Member of the Wisconsin Senate from the 2nd district
- In office 1897–1901
- Preceded by: Robert J. McGeehan
- Succeeded by: Henry F. Hagemeister

Personal details
- Born: April 4, 1853 De Pere, Wisconsin
- Died: December 3, 1909 (aged 56) De Pere, Wisconsin
- Party: Republican

= Andrew Caldwell Mailer =

American politician (1853–1909)

Andrew Caldwell Mailer (April 4, 1853 - December 3, 1909) was an American politician. He was a member of the Wisconsin State Senate, representing Wisconsin's 2nd Senate District from 1897 to 1901. He was a member of the Republican Party.

== Life ==
Mailer was born in De Pere, Wisconsin, and attended Lawrence University in Appleton, the University of Michigan at Ann Arbor, Rush Medical College in Chicago, and the Bellevue Hospital Medical College in New York City.
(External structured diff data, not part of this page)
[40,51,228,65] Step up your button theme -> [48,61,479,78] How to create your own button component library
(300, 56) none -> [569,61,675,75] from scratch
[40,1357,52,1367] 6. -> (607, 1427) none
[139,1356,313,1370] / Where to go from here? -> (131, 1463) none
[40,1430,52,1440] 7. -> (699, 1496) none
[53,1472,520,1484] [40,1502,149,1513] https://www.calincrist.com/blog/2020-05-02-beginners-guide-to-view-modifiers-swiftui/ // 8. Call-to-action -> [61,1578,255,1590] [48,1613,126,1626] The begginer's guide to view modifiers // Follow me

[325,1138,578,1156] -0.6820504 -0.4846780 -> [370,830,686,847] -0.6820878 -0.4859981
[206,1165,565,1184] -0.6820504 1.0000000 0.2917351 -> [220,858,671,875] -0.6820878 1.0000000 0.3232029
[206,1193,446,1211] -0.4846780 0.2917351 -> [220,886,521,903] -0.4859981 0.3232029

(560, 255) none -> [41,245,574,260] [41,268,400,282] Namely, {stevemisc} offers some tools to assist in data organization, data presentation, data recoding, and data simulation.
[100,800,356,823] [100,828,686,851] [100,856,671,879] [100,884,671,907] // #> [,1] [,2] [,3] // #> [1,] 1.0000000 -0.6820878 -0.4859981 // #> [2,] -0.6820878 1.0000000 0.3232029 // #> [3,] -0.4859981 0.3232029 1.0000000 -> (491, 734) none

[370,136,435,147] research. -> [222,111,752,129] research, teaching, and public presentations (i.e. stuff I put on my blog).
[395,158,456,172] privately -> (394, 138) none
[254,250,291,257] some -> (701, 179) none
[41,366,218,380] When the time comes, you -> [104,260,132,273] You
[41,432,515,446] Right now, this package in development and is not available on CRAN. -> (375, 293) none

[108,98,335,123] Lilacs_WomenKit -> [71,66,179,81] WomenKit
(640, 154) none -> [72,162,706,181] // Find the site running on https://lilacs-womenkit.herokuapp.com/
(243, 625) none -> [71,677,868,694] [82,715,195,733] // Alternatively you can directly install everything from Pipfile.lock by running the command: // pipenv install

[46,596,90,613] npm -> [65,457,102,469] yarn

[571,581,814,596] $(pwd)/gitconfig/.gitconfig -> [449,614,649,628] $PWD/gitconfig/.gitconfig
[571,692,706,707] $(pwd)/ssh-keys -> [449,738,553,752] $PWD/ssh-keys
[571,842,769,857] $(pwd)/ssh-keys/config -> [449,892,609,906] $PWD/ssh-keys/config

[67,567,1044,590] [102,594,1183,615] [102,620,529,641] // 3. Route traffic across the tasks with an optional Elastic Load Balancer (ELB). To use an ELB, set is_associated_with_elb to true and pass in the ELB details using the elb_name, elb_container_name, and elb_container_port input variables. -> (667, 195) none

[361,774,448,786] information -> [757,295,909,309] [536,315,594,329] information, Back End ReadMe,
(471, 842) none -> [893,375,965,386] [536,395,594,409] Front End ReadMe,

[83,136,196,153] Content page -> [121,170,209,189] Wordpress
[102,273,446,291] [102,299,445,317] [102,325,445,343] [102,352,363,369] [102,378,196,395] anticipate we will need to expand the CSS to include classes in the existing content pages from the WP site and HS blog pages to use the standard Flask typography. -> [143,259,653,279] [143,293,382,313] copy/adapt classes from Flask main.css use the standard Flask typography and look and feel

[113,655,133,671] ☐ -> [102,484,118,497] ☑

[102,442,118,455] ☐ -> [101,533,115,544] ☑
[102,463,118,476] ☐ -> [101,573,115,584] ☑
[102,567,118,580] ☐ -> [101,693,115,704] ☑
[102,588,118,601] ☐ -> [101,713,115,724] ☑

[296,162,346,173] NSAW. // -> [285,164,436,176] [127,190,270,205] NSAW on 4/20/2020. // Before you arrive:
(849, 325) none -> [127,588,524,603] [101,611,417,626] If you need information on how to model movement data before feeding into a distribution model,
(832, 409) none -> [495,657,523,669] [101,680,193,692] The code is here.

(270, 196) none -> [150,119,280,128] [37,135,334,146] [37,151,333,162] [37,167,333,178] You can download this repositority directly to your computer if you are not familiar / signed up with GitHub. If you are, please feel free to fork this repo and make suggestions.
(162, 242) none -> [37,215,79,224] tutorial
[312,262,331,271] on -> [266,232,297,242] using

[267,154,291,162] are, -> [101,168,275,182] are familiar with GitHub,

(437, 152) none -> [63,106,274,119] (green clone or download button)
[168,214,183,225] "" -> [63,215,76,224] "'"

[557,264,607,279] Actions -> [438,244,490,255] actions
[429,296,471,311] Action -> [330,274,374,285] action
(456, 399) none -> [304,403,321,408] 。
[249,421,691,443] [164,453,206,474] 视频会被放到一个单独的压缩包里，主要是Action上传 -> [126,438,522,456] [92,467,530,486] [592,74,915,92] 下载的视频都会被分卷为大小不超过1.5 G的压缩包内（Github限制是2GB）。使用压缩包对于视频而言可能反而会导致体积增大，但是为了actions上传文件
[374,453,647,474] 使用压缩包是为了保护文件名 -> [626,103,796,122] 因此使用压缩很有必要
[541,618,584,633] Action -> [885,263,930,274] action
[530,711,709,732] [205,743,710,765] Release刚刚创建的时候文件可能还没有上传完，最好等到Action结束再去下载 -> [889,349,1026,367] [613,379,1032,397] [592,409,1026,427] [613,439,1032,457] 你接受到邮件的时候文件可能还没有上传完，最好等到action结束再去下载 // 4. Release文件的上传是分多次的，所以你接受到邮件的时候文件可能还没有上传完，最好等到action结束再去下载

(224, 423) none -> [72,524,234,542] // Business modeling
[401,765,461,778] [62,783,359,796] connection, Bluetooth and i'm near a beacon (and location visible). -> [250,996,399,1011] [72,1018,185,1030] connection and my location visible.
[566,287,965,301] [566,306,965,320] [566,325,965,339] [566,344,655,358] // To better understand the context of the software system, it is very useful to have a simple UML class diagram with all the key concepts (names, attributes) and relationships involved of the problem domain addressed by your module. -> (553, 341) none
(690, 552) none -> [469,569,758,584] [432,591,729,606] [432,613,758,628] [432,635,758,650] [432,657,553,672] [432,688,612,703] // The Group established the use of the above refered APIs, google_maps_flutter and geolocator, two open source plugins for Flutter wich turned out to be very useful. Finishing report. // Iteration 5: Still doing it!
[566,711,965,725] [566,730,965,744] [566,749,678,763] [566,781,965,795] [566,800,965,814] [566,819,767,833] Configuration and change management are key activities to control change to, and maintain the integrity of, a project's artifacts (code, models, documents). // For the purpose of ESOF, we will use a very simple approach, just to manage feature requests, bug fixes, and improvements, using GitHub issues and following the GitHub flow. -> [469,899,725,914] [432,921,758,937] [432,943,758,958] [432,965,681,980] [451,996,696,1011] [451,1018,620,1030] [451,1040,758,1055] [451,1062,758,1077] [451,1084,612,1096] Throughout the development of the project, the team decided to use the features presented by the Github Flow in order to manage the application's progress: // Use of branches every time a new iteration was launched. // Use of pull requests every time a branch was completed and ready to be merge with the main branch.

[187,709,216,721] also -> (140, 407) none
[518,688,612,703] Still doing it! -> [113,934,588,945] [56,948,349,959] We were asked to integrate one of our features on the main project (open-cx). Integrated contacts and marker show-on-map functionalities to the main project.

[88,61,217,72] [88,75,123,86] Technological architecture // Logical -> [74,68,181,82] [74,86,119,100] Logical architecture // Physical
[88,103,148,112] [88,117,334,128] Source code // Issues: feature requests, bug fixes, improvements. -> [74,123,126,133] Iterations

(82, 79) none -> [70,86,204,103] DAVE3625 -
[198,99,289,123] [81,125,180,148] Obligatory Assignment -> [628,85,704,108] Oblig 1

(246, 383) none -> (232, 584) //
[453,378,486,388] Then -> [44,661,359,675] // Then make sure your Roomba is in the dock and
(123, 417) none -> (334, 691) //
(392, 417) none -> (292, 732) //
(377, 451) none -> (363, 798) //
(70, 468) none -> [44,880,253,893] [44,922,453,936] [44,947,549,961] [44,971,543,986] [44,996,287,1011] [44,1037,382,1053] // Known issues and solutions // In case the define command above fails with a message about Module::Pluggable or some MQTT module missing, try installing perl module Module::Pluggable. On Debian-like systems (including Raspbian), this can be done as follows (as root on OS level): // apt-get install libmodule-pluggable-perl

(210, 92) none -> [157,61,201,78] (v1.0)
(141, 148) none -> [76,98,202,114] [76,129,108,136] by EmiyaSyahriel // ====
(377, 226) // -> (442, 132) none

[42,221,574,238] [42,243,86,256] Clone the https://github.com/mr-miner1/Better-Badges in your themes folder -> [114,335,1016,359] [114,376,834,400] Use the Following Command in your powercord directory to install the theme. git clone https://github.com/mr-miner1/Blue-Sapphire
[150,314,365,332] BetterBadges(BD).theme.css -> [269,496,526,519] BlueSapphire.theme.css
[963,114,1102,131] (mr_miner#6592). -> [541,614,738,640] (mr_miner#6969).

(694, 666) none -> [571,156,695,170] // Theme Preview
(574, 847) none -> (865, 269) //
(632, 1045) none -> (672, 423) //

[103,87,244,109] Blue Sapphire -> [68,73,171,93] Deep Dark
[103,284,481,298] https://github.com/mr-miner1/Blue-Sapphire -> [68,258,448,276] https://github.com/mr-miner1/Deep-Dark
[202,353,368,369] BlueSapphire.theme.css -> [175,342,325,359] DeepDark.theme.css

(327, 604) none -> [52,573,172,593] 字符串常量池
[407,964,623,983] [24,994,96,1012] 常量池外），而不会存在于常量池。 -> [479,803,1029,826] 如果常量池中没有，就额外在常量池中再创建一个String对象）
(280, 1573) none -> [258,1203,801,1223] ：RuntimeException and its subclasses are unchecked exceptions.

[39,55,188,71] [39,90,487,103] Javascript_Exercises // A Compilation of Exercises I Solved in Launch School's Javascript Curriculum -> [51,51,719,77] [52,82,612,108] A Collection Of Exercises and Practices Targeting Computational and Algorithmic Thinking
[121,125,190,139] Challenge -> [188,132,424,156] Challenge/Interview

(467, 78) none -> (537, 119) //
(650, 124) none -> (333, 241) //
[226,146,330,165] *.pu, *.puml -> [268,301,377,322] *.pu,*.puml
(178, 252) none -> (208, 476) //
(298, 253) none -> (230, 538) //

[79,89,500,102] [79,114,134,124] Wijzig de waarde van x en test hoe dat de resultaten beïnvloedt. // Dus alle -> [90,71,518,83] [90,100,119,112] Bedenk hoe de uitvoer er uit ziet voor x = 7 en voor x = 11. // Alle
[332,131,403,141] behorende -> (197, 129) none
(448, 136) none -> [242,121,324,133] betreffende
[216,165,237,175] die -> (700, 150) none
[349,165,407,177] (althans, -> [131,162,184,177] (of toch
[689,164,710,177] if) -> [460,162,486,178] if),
He was connected with the Pharmaceutical industry for four years before entering the profession of medicine.

He was a member of the De Pere Board of Education from 1890 to 1896, superintendent of the city schools for a few years, and was mayor of De Pere from 1892 to 1894. He died in De Pere, Wisconsin on December 3, 1909.